Don't Send a Boy to Do a Man's Work

Read an article today, and wish to share it again here.  It talks about Learning Lag.  It is quite true for this kind of issues in business.  This probably is an area where knowledge management can be well applied, isn't it?

Here are some extracts of the original article by Wang Yuke on updated on 2017-03-10 08:01:

  • It's a matter of what can be done and what needs to be done. Industry is raising its voice about the growing mismatch between on-the-job demands and the abilities of today's graduates.
  • A source of enduring perplexity among the drivers of the Hong Kong economy is the questions: Why does local education persist in training for tomorrow and what was needed yesterday?
  • There is a mismatch between the skills needed by commerce and those of graduates. Some experts contend the solution lies in better communication between those in the ivory towers and those wielding the pointy end of the stick in business.
  • There's a lag of about nine months before each new trainee can work effectively.  It was costly, a waste of human resources and a liability for profit-making companies.
  • In technology, of course, things change so fast that trying to get a clear picture of what's next is like being spun on a merry-go-round. There are changing demands and skill sets. New skills come, old ones fade away. Every field has a different set of demands and those demands change quickly and often. It fell to universities and other institutions to keep abreast of the changes so that students made the smooth transition from higher education to the workforce, said Mondejar - a belief echoed by many others.
  • the competencies to identify problems and solve them, to learn and to transfer knowledge, are the goal of education - as well as other soft skills like adaptability, flexibility and communication skills.
  • employers' obsession with profits and a disinterest in the essential nature of learning. "Universities are not institutions for helping business make money. Businesses would prefer that universities use public money to prepare students for their businesses," he said.
  • "In this age when market demands change fast and so do skill requirements, the types of talents we value today are those who can pick up new professional skills in a short time and make quick responses when problems arise,"
  • Variability is even more marked in SMEs because they can frequently veer from one niche market to another, Lai stressed. "So, companies are responsible for skills training, rather than schools."
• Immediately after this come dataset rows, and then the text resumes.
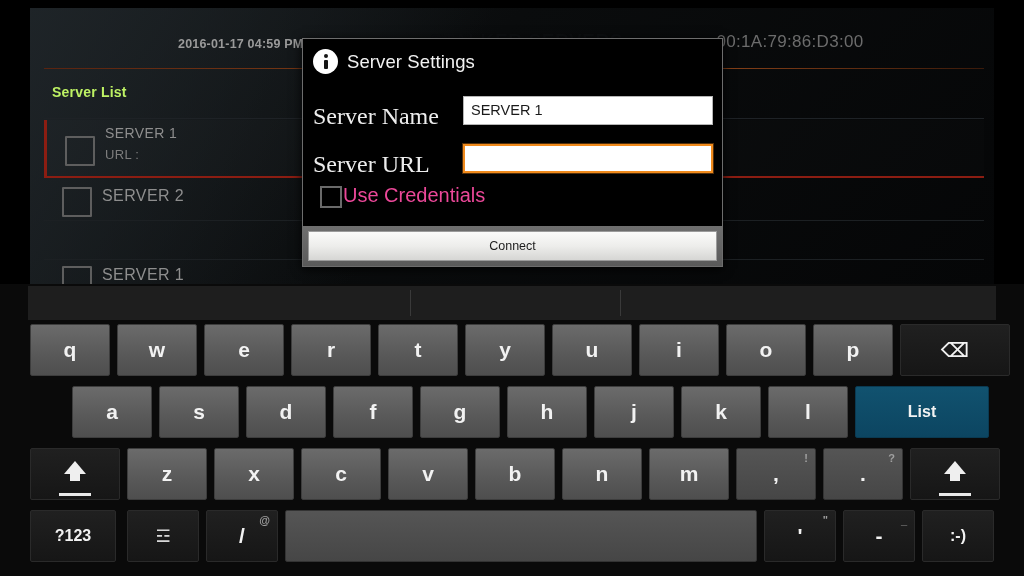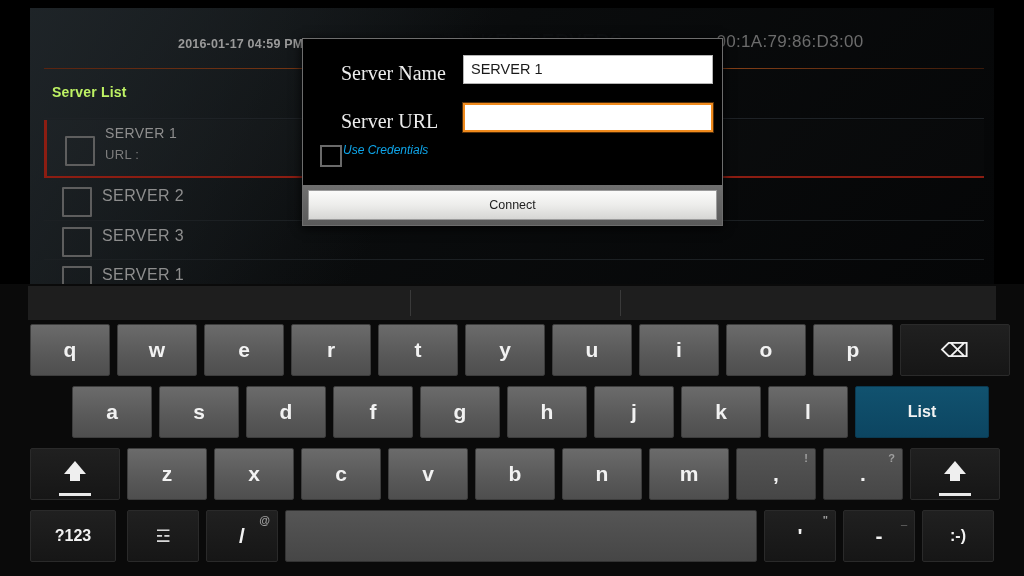"Server Settings" div { html: none -> <div> <div></div> <div>Server Settings</div> </div> }
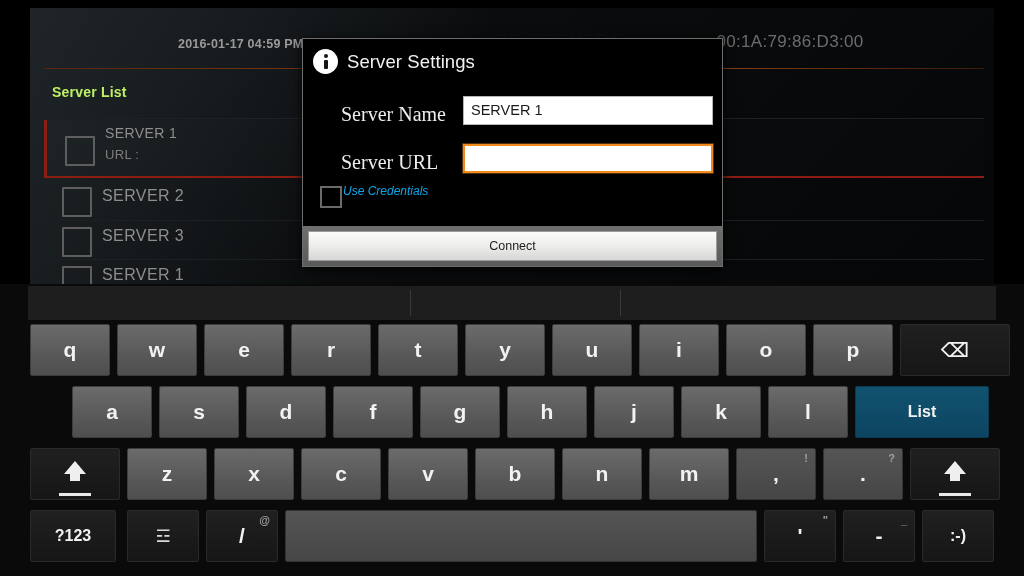"Server Name" .dlg-label { font-size: 20px -> 24px; margin-left: 28px -> none }
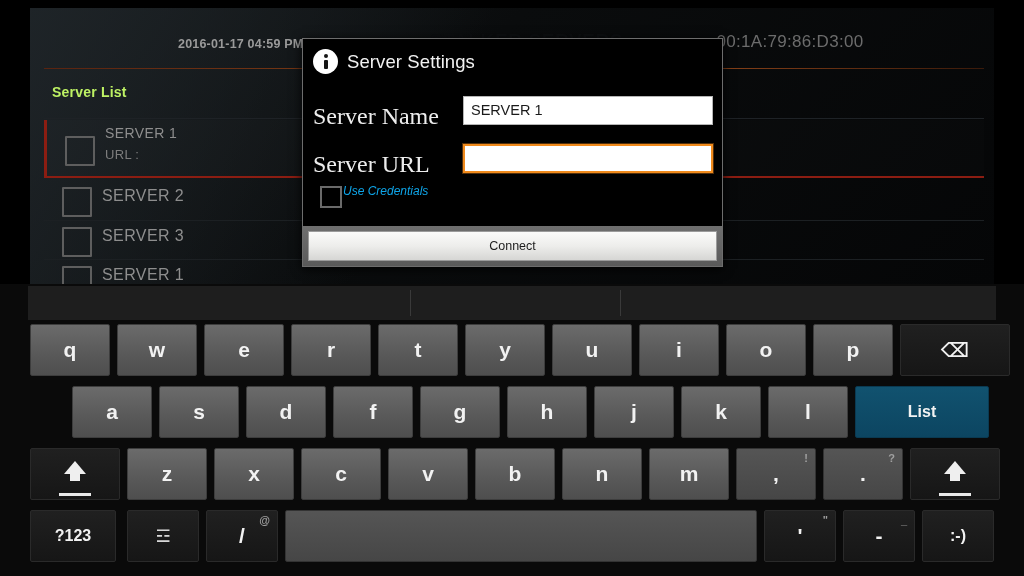"Use Credentials" #cred-label { color: #0ea5e9 -> #ec4899; font-size: 12px -> 20px; font-style: italic -> none }
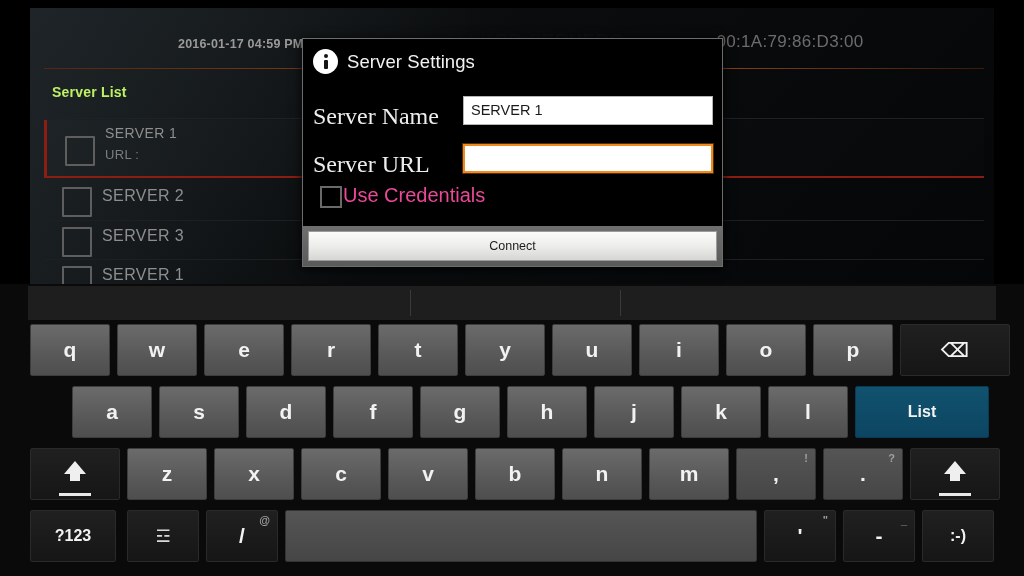"SERVER 3" div.srv-row { html: <div> <div></div> <div>SERVER 3</div> </div> -> none }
These are exactly the kind of issues falling in the area of Knowledge Management.  KMP has been established exactly for this reason - to bridge the gap between learning and real life - the Learning Lag.  That's why we have the slogan: - a platform to build your capacity by experimenting and experiencing.  However, we are also learning how to do that too.  In the dream of the author, KMP will become a travel agency, providing different tour groups for different candidates.  Learning on-the-way by exploring, by experimenting, and by experiencing had always been how business people have been working.  By facilitating such experimenting opportunities, it will not just be a classroom type learning or listening, but experiencing in a environment of reality in business.  This will be the best way for tacit knowledge learning.